Calgary here too. Not an experienced hunter though. I'm about in the same boat as you, looking to get out there.


----------



## USPfan

Also Cochrane area. Moving soon to NWT.


----------



## Twisted Canuck

Grande Prairie...for now.


----------



## ssoutdoors

Airdrie here.

New to this site, been bowhunting for 4 seasons now. Hunted one season prior to that with a gun. one of the ellusive Adult onset hunters.
Being new is tough, not having a mentor myself I had to learn alot by trial and error.

I share some of those experiences here.
www .standsureoutdoors. com

Might help with some of the learning curve. feel free to reach out


----------



## Registered User

Wizard Lake area.


----------



## TSW

I used to live in Canmore...completely irrelevant I know, but I’m new and trying to get my 20 posts so I can view the classifieds. Go Flames!


----------



## nsmitchell

Spruce Grove and Athabasca.


----------



## boss13

Edmonton here!


----------



## edNigma

Edmonton here as well. I'm looking to do some bowhunting throughout the province but I'm new here and it's my second year hunting at all.


----------



## TLSpeed

I'm near Red Deer!


----------



## mattgirard

just north of edmonton here!


----------



## lombardi_steven

what is the weather like there in the summer and do you have a number of archery shoots.
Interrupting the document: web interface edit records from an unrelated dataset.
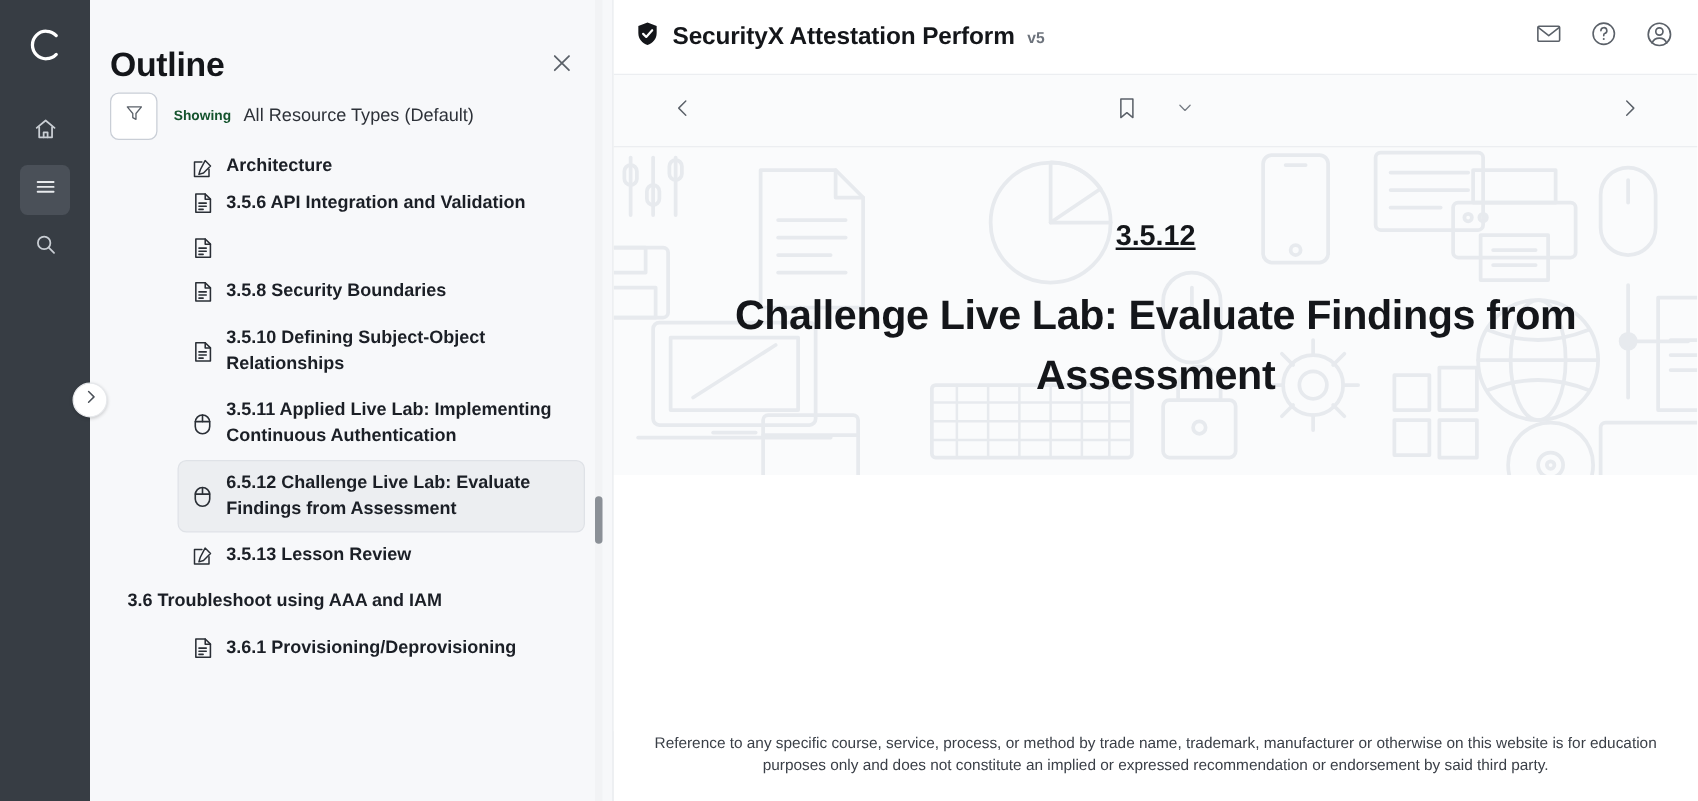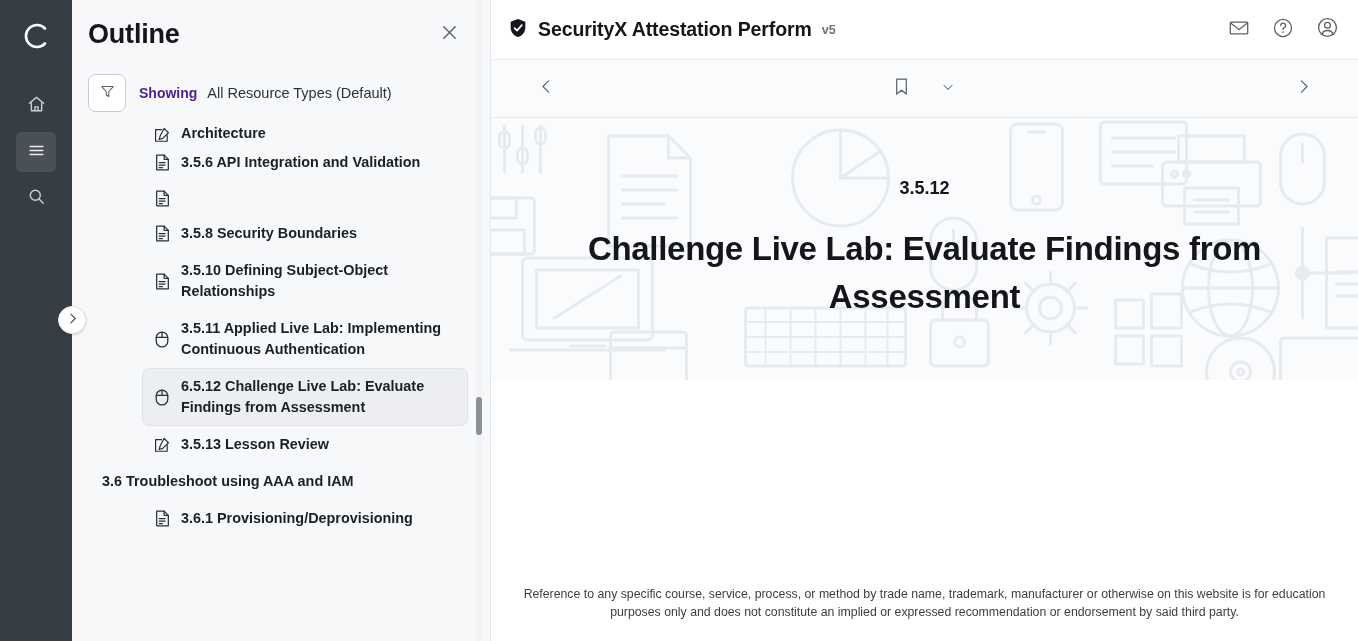"Outline" .outline-head { align-items: center -> flex-end }
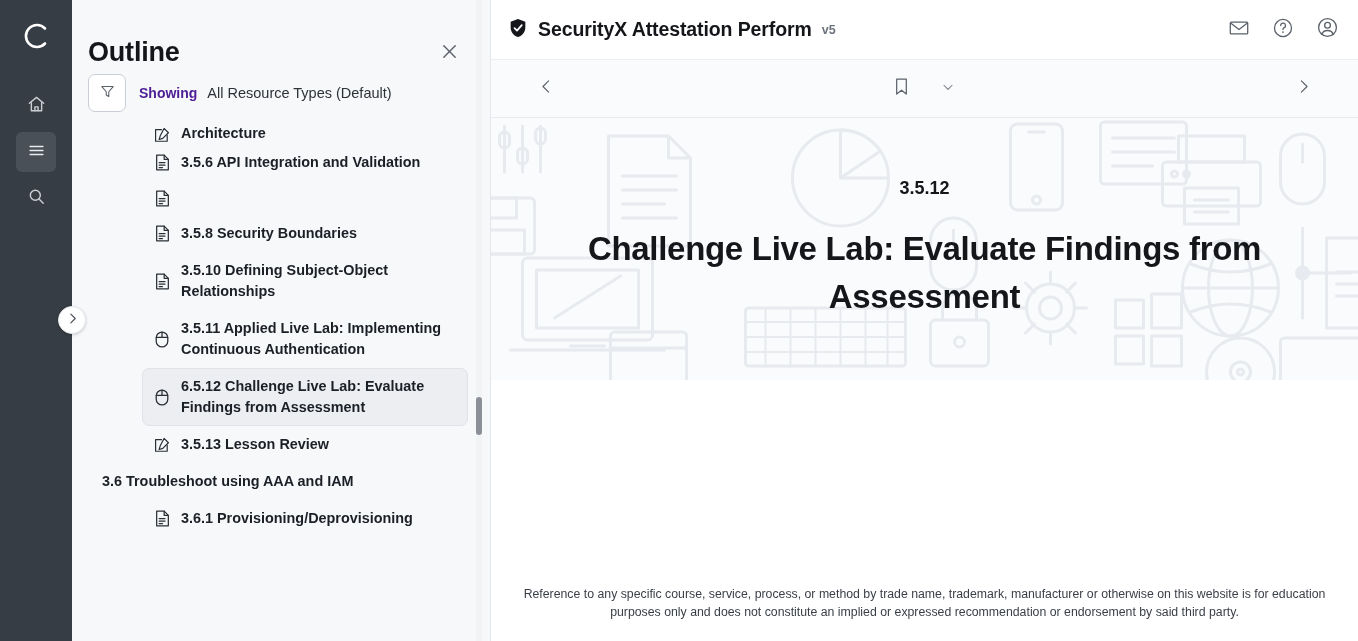"Showing" .filter-label { color: #4c1d95 -> #14532d; font-size: 14px -> 11px }
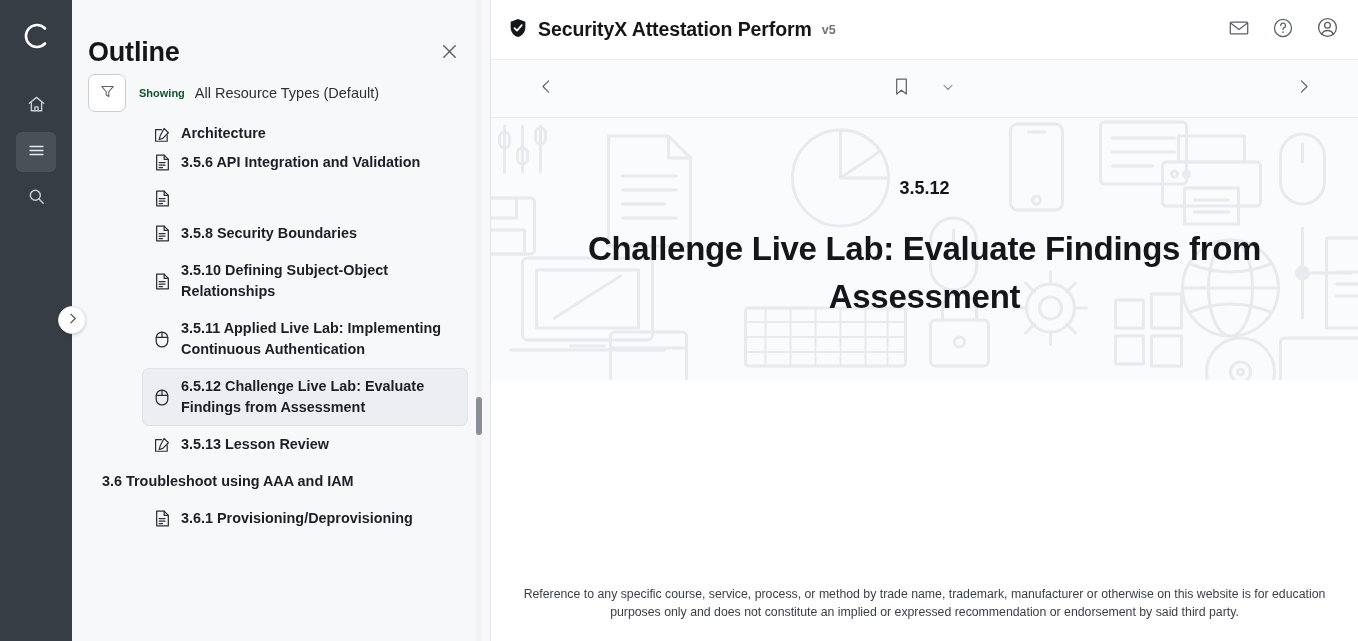"3.5.12" .banner-num { font-size: 18px -> 23px; text-decoration: none -> underline }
I am from toronto ontario


----------



## Deaddeerdown

I would love to hunt in Alberta one of my dream spots. whenever Canadian & Alberta Hunts on TV everything stops and I'm watching it, biggest bucks in the world are in those areas.


----------



## bluebombers_84

Turner Valley


----------



## B-Nads

Wishing I could move back to Peace River ;-)


----------



## Grizz Axxemann

Another Edmontonian


----------



## darpoh

Sylvan


----------



## 4 Fletch

Decades ago I spent well over a year travelling all over AB, BC and SK playing in bar bands. 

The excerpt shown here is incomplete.